# Report

In this notebook, you will learn who to generate our submission from computed features of the dataset.

First, import the necessary packages

In [None]:
import sys
import os
import pickle
import numpy as np
np.random.seed(0)
import sklearn.metrics as metrics
from sklearn.linear_model import LogisticRegression
from typing import List, Tuple, Dict, Union

# from src.utils import fit_lr_classifier, infer_lr_classifier, calculate_score, calculate_score_raw

Define somm helper functions.
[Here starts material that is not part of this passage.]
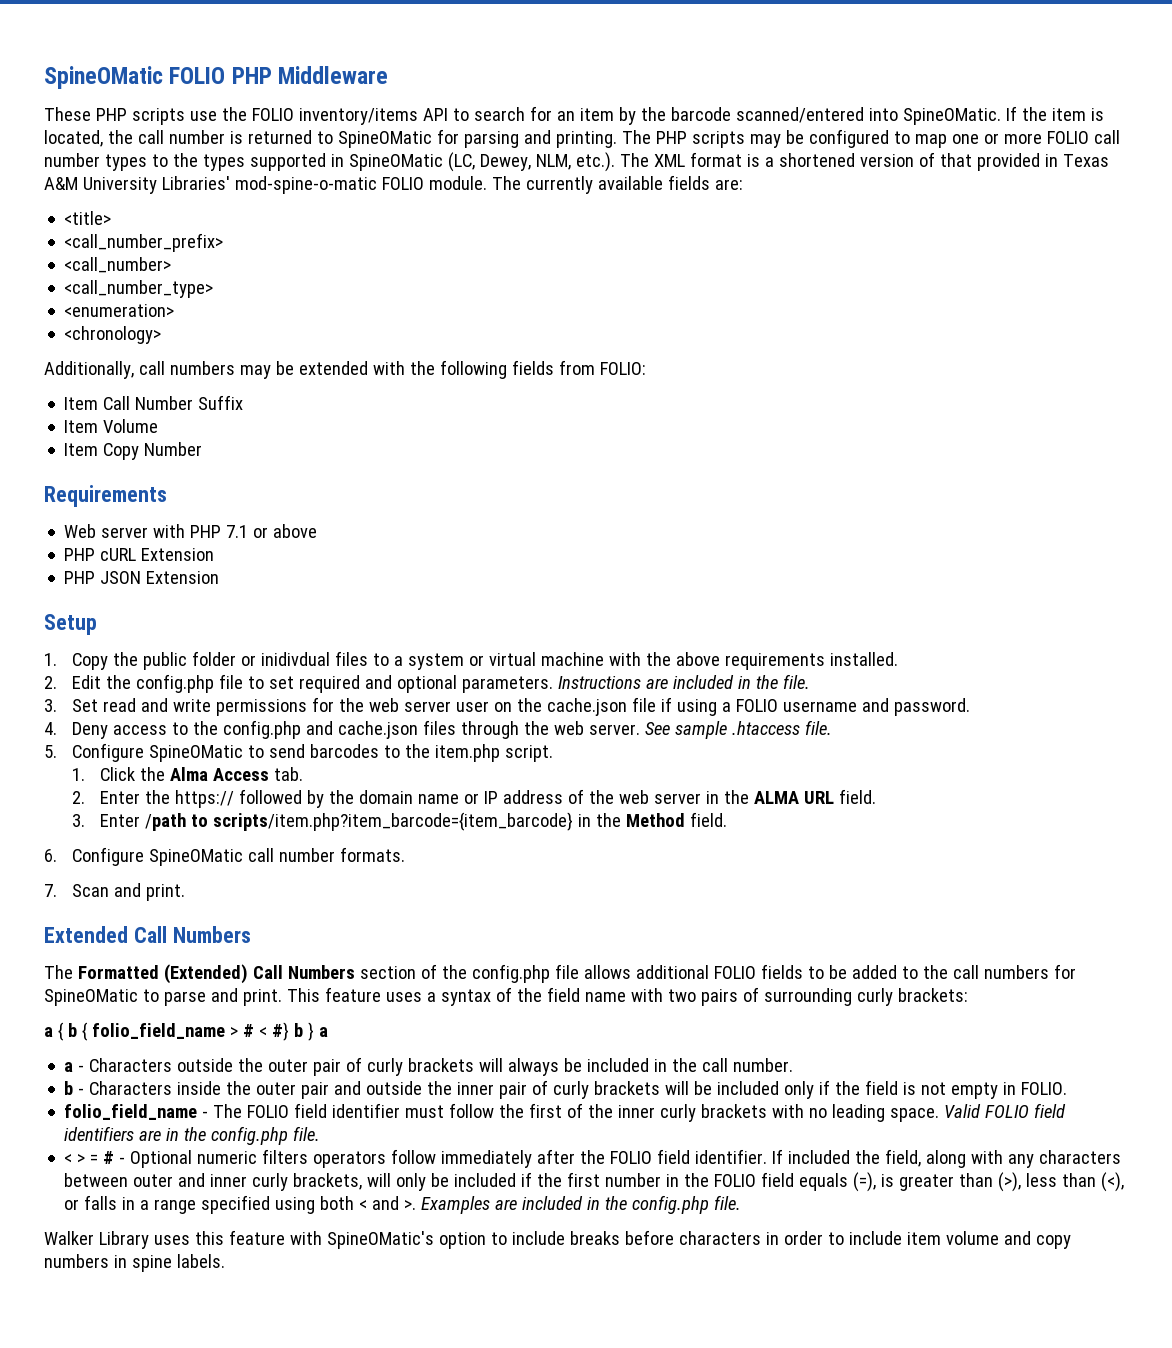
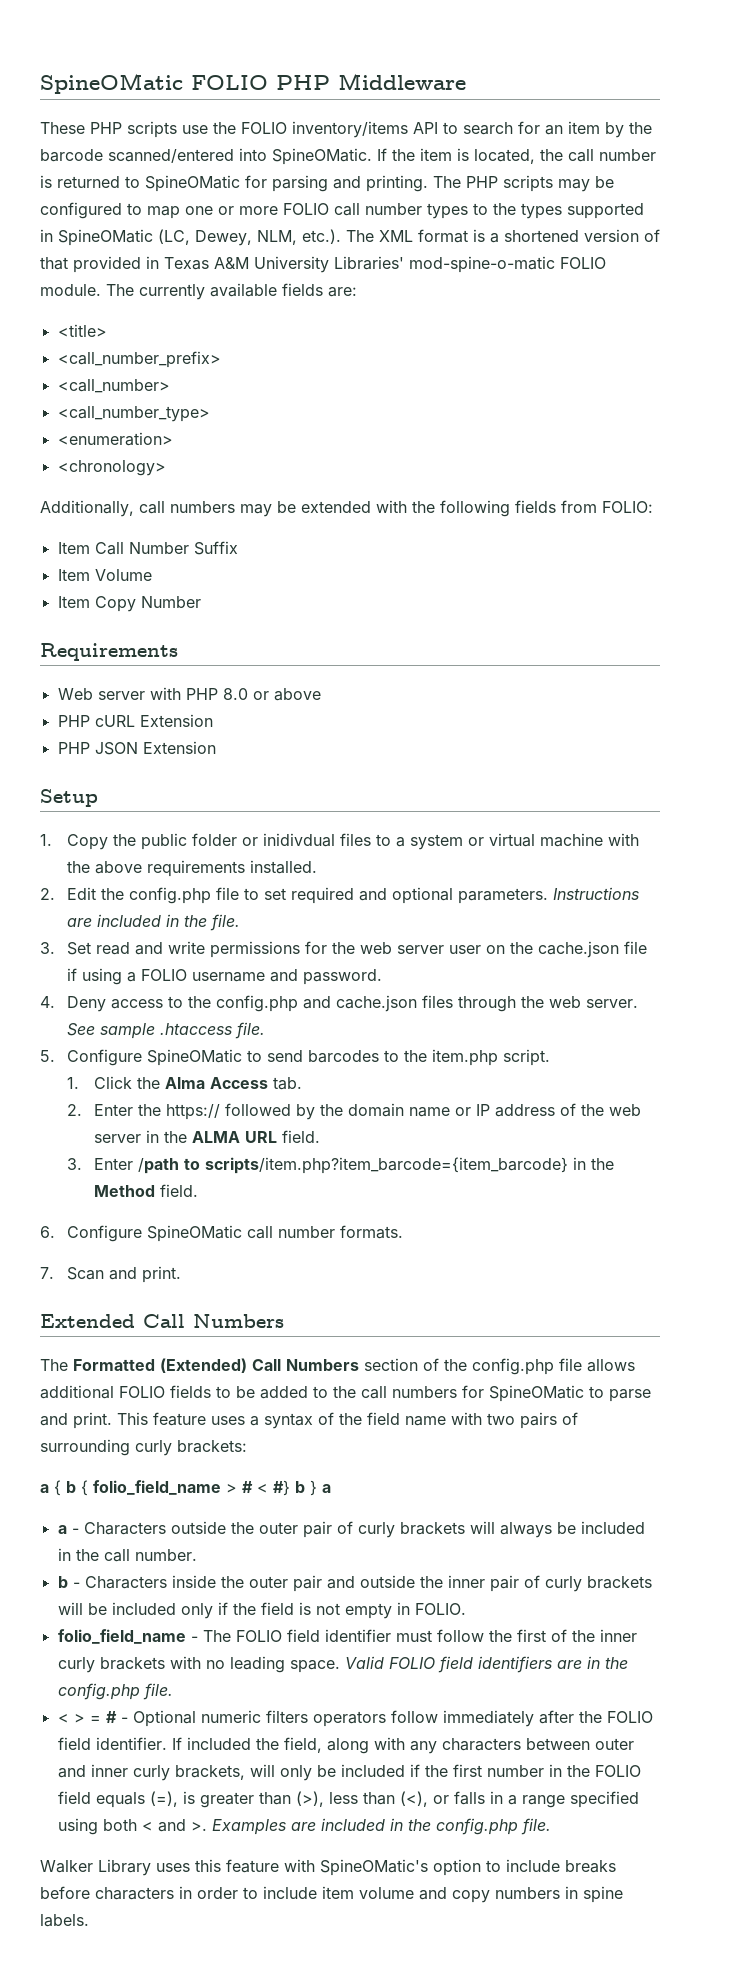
- Web server with PHP 7.1 or above
+ Web server with PHP 8.0 or above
They can be found at `src.utils.fitter` and `src.utils.io`

In [None]:
def calculate_score_raw(Y_dev: np.ndarray, 
                        Y_pred: np.ndarray):
    """Calculate loss, accuracy and f1_score of prediction

    Args:
        Y_dev (np.ndarray): label
        Y_pred (np.ndarray): prediction

    Returns:
        Tuple[int, int, int]: loss, accuracy and f1_score
    """
    loss_val = metrics.log_loss(Y_dev, Y_pred)
    Y_pred = (Y_pred > 0.5).astype(int)
    f1_score = metrics.f1_score(Y_dev, Y_pred, labels=None, pos_label=1, average='binary', sample_weight=None)
    acc = metrics.accuracy_score(Y_dev, Y_pred)
    print(f"Loss: {loss_val}, Accuracy: {acc}, F1-score: {f1_score}")
    return loss_val, acc, f1_score


def calculate_score(clf: LogisticRegression,
                    X_dev: np.ndarray, 
                    Y_dev: np.ndarray):
    """Test a classifier on dev set

    Args:
        clf (LogisticRegression): classifier
        X_dev (np.ndarray): input
        Y_dev (np.ndarray): label

    Returns:
        Tuple[int, int, int]: loss, accuracy and f1_score
    """
    Y_pred = clf.predict_proba(X_dev)
    Y_pred = Y_pred[:, 1]

    loss_val, acc, f1_score = calculate_score_raw(Y_dev, Y_pred)
    return loss_val, acc, f1_score


def fit_lr_classifier(X_train: np.ndarray,
                      Y_train: np.ndarray,
                      X_dev: np.ndarray = None,
                      Y_dev: np.ndarray = None,
                      *args,
                      **kwargs):
    """Fit a classifier using X_train and Y_train, teset on X_dev (if available). The hyperparameters is selected from args and kwargs

    Args:
        X_train (np.ndarray): train input
        Y_train (np.ndarray): train label
        X_dev (np.ndarray, optional): dev input. Defaults to None.
        Y_dev (np.ndarray, optional): dev label. Defaults to None.

    Returns:
        LogisticRegression: trained classifier
    """
    clf = LogisticRegression(*args, **kwargs)
    clf.fit(X_train, Y_train)

    if X_dev is not None and Y_dev is not None:
        calculate_score(clf, X_dev, Y_dev)

    return clf


def infer_lr_classifier(clf, X_test):
    """User a classifier to infer

    Args:
        clf (LogisticRegression): classifier
        X_test (np.ndarray): input

    Returns:
        np.ndarray: prediction [Nx1]
    """
    pred = clf.predict_proba(X_test)
    return pred[:, 1]

def generate_submission(output_dir: str, 
                        pred: np.ndarray, 
                        tag: str = ""):
    """The function dumps a prediction tensor to submission csv

    Args:
        output_dir (str): directory of ouput
        pred (np.ndarray): prediction
        tag (str, optional): tag to append before filename. Defaults to "".
    """
    if not (len(pred.shape) == 1 or (len(pred.shape) == 2 and pred.shape[1] == 1)):
        print(f"Expect pred to be a vector")
    if not pred.shape[0] == 106692:
        print(f"Expect pred to have length 106692 but have {pred.shape[0]}")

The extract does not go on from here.